500 km in 78 hours: is it possible to run the Pieterpad-trail even faster?

Two weeks ago, the Dutch media reported that Addie van der Vleuten from Best, the Netherlands ran the Pieterpad-trail in 78 hours and 10 minutes. That makes him the fastest ever!
The Pieterpad is the most famous long-distance trail in the Netherlands. The path leads from Pieterburen on the North Groningen Wadden coast to the Sint-Pietersberg in South Limburg. A distance of almost 500 km.

With his performance, Addie raised money for charity. His father died of leukaemia in 2019 and in tribute to him he raised money for KWF Kankerbestrijding (cancer fund). On Friday afternoon 14 May 2021 he left Pieterburen and on Monday evening he arrived at the Sint-Pietersberg in South Limburg. “It was very beautiful and heavy. I ran almost continuously and in the night I had a lot of rain. I’d run with rain pants, raincoat and gloves. That was a pity.” He was aided by a camper van in which he could sleep, shower and change clothes. On some stretches, other ultra-runners also ran along.

Following this impressive performance, we received the following email from another ultra-runner Alex Olieman:

“I have previously enjoyed applying the formulas from “The Secret of Running“. Last week the fastest time of the Pieterpad-trail was greatly improved and I hope that you can help me to go even faster and I have two questions about that:

  1. Is it possible to calculate the maximum achievable speed in relation to rest-running- carbohydrate intake? My plan is to always run 55 min every hour and rest for 5 minutes and sleep from 1:15am-3.45am.
  2. How can Stryd help me to run the Pieterpad-trail as fast as possible?

Alex Olieman is an enthusiastic and talented ultrarunner. Alex ran the 120 km of the unofficial Netherlands Championship ultra-trail edition during the 2019 Indian Summer Trail in 11 hours 17 minutes. The 157 km of the May 1, 2021 UltraPad Netherlands (UPNL) went in 15 hours 24 minutes.

In this article, we answer Alex’s questions.

The energy balance of ultra-running

Earlier we wrote an article about ultra-running following the phenomenal performance of American Jim Walmsley, who ran the 100 km in a time of 6 hours 9 minutes and 25 seconds in Arizona on January 23, 2020. We summarize this article briefly below and subsequently we will discuss the energy balance of the Pieterpad-trail.

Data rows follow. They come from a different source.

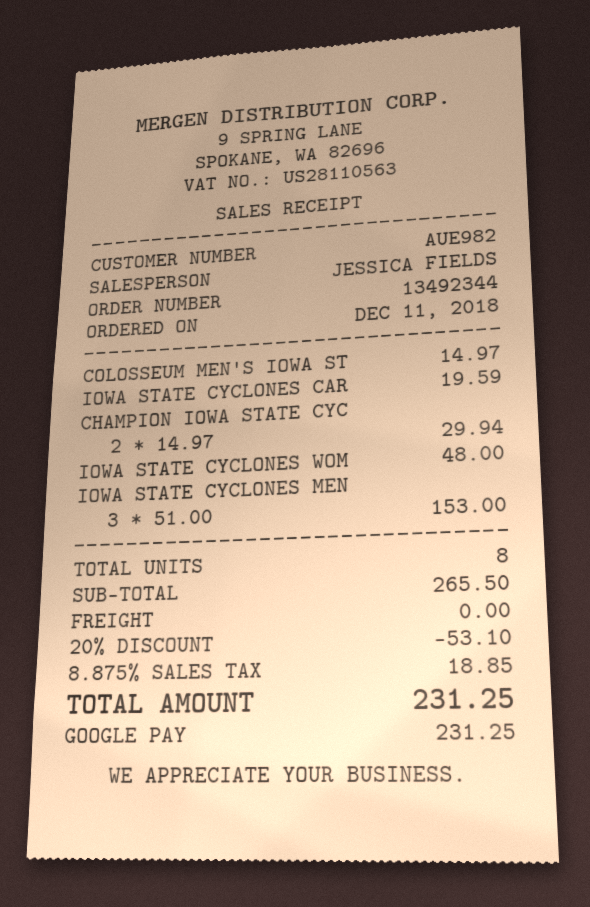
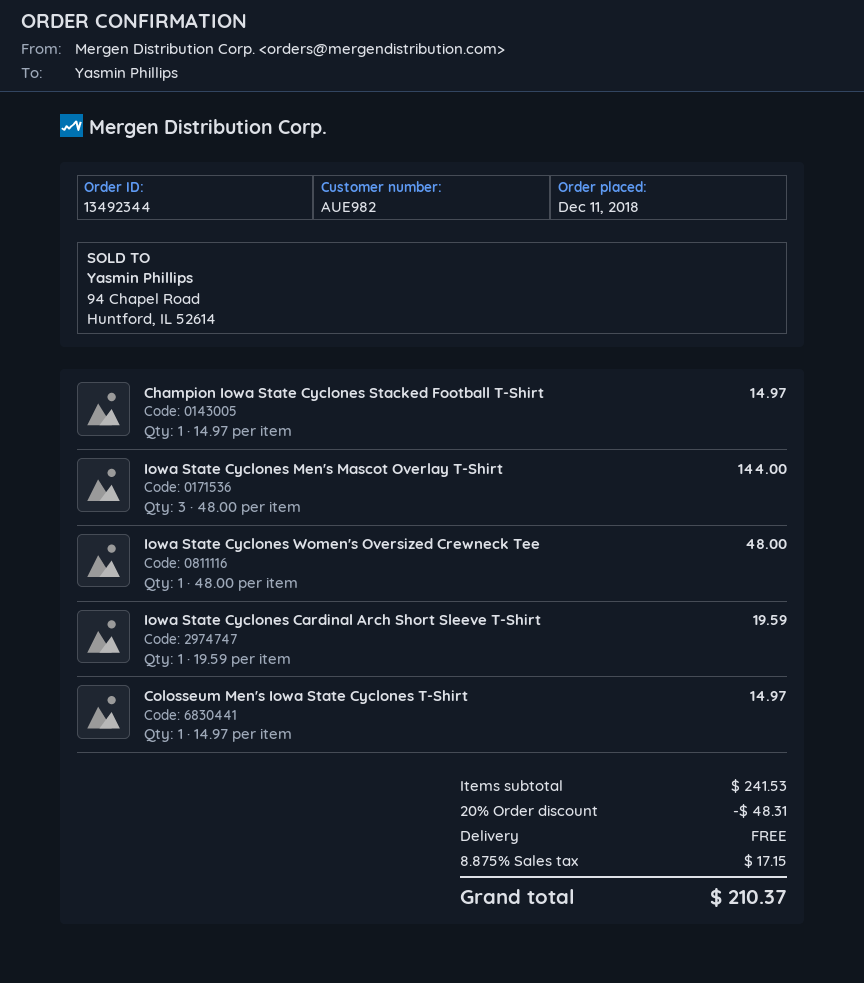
CHAMPION IOWA STATE CYC: 2 x 14.97 = 29.94 -> 1 x 14.97 = 14.97
IOWA STATE CYCLONES MEN: 3 x 51.00 = 153.00 -> 3 x 48.00 = 144.00
subtotal: 265.50 -> 241.53
discount: 20% = 53.10 -> 20% = 48.31
tax: 8.875% = 18.85 -> 8.875% = 17.15
total: 231.25 -> 210.37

We wondered how it is possible to run for 6 hours at a speed of 16 km/h? What happens to the fuel supply (especially the carbohydrates/glycogen) in his muscles? For us ordinary people, the muscles are already empty after about 30 km and we are happy to make it to the end of the marathon.

The secret of the marathon and the ultraloop: the optimal fuel mix

In our books and also in several articles we published, we have previously inferred from biochemistry that the maximum energy production in the muscles of a trained top athlete (fat percentage only a few percent) from the aerobic conversion of glycogen is 7.76 Watts/kg.

The energy production from the aerobic conversion of fatty acids is much lower, namely only 2.36 Watts/kg. This difference is, as we know, the reason for ‘hitting the wall’: when the supply of glycogen has ran out, your muscles have to switch to fatty acids and that provides much less energy/power.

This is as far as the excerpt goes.